Colliding with the SHA prefix of Linux's initial Git commit

  • Great example of Hyrum's Law, https://www.hyrumslaw.com/.

    Comments about SHA256 are irrelevant - you can misuse the prefix of a SHA256 hash just as easily. The issue is that people got used to human-readable hash prefixes of 10-12 characters as "unique" for all intents and purposes, despite the fact that there were never any uniqueness guarantees for prefixes and git has always handled collisions with short object IDs as ambiguous - it's just that it's so rare to happen in the real world that lots of script writers treated that "mostly unique" as a guarantee.

    IMO support for short object IDs is a mistake, as is any behavior that "works this way 99.999% of the time, but hey developer don't forget you need to also code for that .001% edge case". I'm always just copying and pasting things around anyway, so it really doesn't make much difference to me if I'm copying 12 chars or 64.

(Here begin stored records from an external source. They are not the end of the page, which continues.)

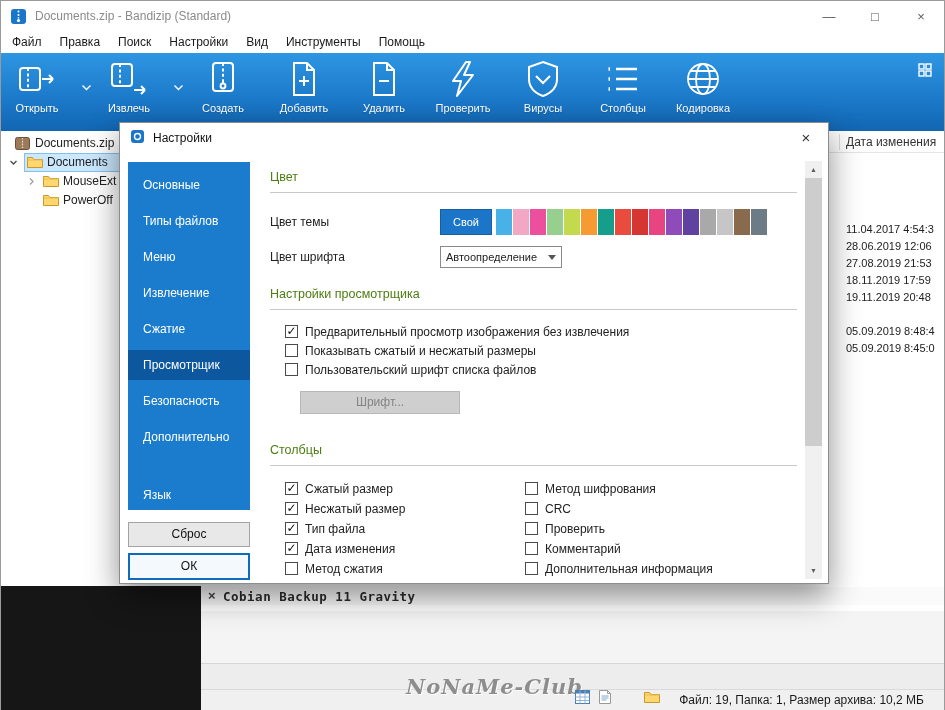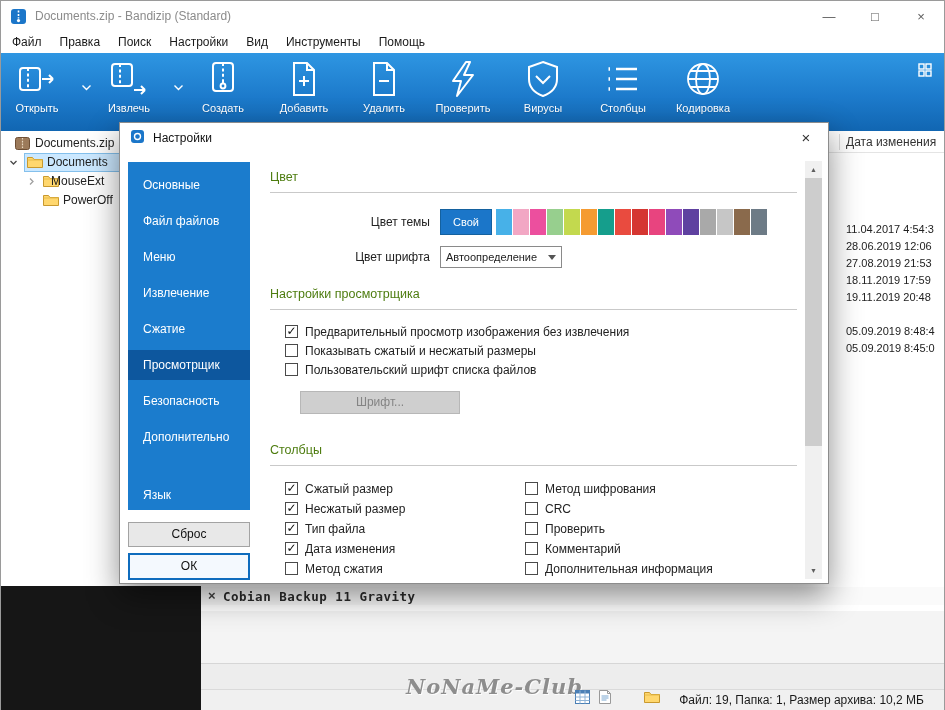--- a/index.html
+++ b/index.html
@@ -60,21 +60,21 @@
   .dlg-close{position:absolute;right:9px;top:5px;width:26px;height:21px;text-align:center;line-height:20px;font-size:15px;color:#333}
   .dlg-sidebar{position:absolute;left:8px;top:39px;width:122px;height:348px;background:#1b7ccd}
   .nav-item{position:absolute;left:0;width:122px;height:30px;line-height:30px;color:#fff;padding-left:15px;font-size:12px;white-space:nowrap}
   .nav-item.selected{background:#0d579e}
   .dlg-btn{position:absolute;left:8px;width:122px;height:25px;background:#e8e8e8;border:1px solid #a3a3a3;text-align:center;line-height:22px;font-size:12px;color:#111}
   .dlg-btn.ok{height:27px;line-height:22px;background:#f4f9fe;border:2px solid #0f6cbd}
   .dlg-content{position:absolute;left:142px;top:38px;width:543px;height:418px;overflow:hidden}
   .sect-title{position:absolute;left:8px;font-weight:normal;font-size:12.5px;color:#4d7c0f;white-space:nowrap}
   .sect-rule{position:absolute;left:8px;width:527px;height:1px;background:#c9c9c9}
   .form-row{position:absolute;left:8px;display:flex;align-items:center}
-  .form-label{width:160px;text-align:right;margin-right:10px;font-size:12px;white-space:nowrap}
+  .form-label{width:160px;margin-right:10px;font-size:12px;white-space:nowrap}
   .custom-swatch{width:52px;height:26px;background:#1b76c9;color:#fff;border:1px solid #14619f;font-size:11px;font-family:inherit}
   .swatch-row{display:flex;gap:1px;margin-left:4px}
   .swatch{width:16px;height:26px}
   .combo{width:122px;height:22px;border:1px solid #8a8a8a;background:#fff;display:flex;align-items:center;padding:0 5px;font-size:11px}
   .combo-arrow{margin-left:auto;width:0;height:0;border-left:4px solid transparent;border-right:4px solid transparent;border-top:5px solid #555}
   .cb-row{display:flex;align-items:center;height:13px;margin-bottom:6px}
   .cb-box{width:13px;height:13px;border:1px solid #4a4a4a;background:#fff;font-size:12px;line-height:11px;text-align:center;font-weight:bold;color:#0b0b0b;flex:0 0 13px}
   .cb-label{margin-left:7px;font-size:12px;white-space:nowrap}
   .viewer-options{position:absolute;left:23px;top:164px}
   .font-btn{position:absolute;left:38px;top:230px;width:160px;height:23px;background:#cfcfcf;border:1px solid #b7b7b7;color:#848484;font-size:12px;text-align:center;line-height:21px}
@@ -269,21 +269,21 @@
         <svg width="9" height="9" viewBox="0 0 9 9">
             <path d="M3 1.5l3 3-3 3" fill="none" stroke="#a0a0a0" stroke-width="1.3"></path>
           </svg>
       </span>
       <span class="t-ic" style="left:42px">
         <svg width="16" height="13" viewBox="0 0 16 13">
             <path d="M.5 1.5h5l1.5 2h8.5v8H.5z" fill="#ffd76e" stroke="#c9992e"></path>
             <path d="M.5 4h15" stroke="#e8bc4a" fill="none"></path>
           </svg>
       </span>
-      <span class="t-label" style="left:50px">MouseExt</span>
+      <span class="t-label" style="left:62px">MouseExt</span>
     </div>
     <div class="tree-row" style="top:60px">
       <span class="t-ic" style="left:42px">
         <svg width="16" height="13" viewBox="0 0 16 13">
             <path d="M.5 1.5h5l1.5 2h8.5v8H.5z" fill="#ffd76e" stroke="#c9992e"></path>
             <path d="M.5 4h15" stroke="#e8bc4a" fill="none"></path>
           </svg>
       </span>
       <span class="t-label" style="left:62px">PowerOff</span>
     </div>
@@ -360,21 +360,21 @@
             <rect x="1" y="1" width="13" height="13" rx="3" fill="#1b76c9"></rect>
             <circle cx="7.5" cy="7.5" r="3" fill="none" stroke="#fff" stroke-width="1.4"></circle>
           </svg>
       </span>
       <span class="dlg-title-text">Настройки</span>
       <span class="dlg-close">×</span>
     </div>
 
     <div class="dlg-sidebar">
         <div class="nav-item" style="top: 8px;">Основные</div>
-        <div class="nav-item" style="top: 44px;">Файл файлов</div>
+        <div class="nav-item" style="top: 44px;">Типы файлов</div>
         <div class="nav-item" style="top: 80px;">Меню</div>
         <div class="nav-item" style="top: 116px;">Извлечение</div>
         <div class="nav-item" style="top: 152px;">Сжатие</div>
         <div class="nav-item selected" style="top: 188px;">Просмотрщик</div>
         <div class="nav-item" style="top: 260px;">Дополнительно</div>
         <div class="nav-item" style="top: 224px;">Безопасность</div>
         <div class="nav-item" style="top: 318px;">Язык</div>
       </div>
     <div class="dlg-btn" style="top:399px">Сброс</div>
     <div class="dlg-btn ok" style="top:430px">ОК</div>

  • First twelve and last twelve characters are the same:

        $ echo -n retr0id_662d970782071aa7a038dce6 | sha256sum
        307e0e71a409d2bf67e76c676d81bd0ff87ee228cd8f991714589d0564e6ea9a  -
        
        $ echo -n retr0id_430d19a6c51814d895666635 | sha256sum
        307e0e71a4098e7fb7d72c86cd041a006181c6d8e29882b581d69d0564e6ea9a  -
    
    * Via: https://news.ycombinator.com/item?id=38668893

  • There were some plans to migrate to SHA256, but somehow it still hasn't happened.

    The practical upshot is a git commit hash is not enough l to know you are distributing/executing the legitimate code, as opposed to a malicious doppelganger. This is particularly important for tools that rely on it for dependency management, local caches, etc.

  • Relatedly: Kees's keynote on Linux security from a month ago was great: https://www.youtube.com/watch?v=orO8czP5Bxw

  • Presumably the problem is that these tools only take the abbreviated hash into account. Not also the subject:

        <abbrev. hash> ("<subject>")
    
    You also have another data point. You only need to search in the history from the commit that you are reading. Assuming that the "Fixes" commit is an ancestor of the commit whose commit footer you are reading.

    I always just assumed that tools would take all the data into account. Which means that you both need to collide with the abbreviated hash as well as the subject. Now I don't do that since I just copy-paste the hash, but I would quickly notice in case the subject is different (and likely the commit message and the diff just look irrelevant).

    I don't understand why the Linux Kernel has this hard-coded rule[2] -- again, you were going to get collisions eventually, so the tools should have just taken all the data into account (at least the subject) from the start. The recommendation in the Git project is to use `git show -s --pretty=reference`, without any fiddling with the abbreviation:

        <abbrev. hash> (subject, ISO date)
    
    Although the Git maintainer uses `--abbrev=8` since git-show will just use a longer abbreviation in case the output would be ambiguous[1].

    They could have used this instead if they wanted simpler, future-proof tooling:

        Fixes: <full hash>
    
    Just like tools like git-revert and git-cherry-pick do.

    [1]: https://lore.kernel.org/git/xmqq34j5h7v9.fsf@gitster.g/

    [2]: Edit: hard-coded as opposed to Git just figuring out how long the abbreviation should be based on how many objects there are.

  • Cute. I've seen CPU commit prefix brute-forcers but not GPU ones. On the CPU, you can generate chosen 7-8 digit prefixes pretty easily (within a few minutes, I forget exactly). 12 digits is, of course, a massively bigger (factor of 2^16) space.

  • Would tooling break if the radix was changed from 16 to something higher? You could double your resistance by just changing to base 32 representation in the same length

  • We could just encode hashes on base64 instead of hex and get several times more entropy with the same size text

  • In other words, 6 out of 20 bytes match. Good luck colliding the other 112 bits.

  • https://people.kernel.org/kees/colliding-with-the-sha-prefix... is the actual link; the lwn article is just a link to it with a one sentence summary and a short quote.

  • [dead]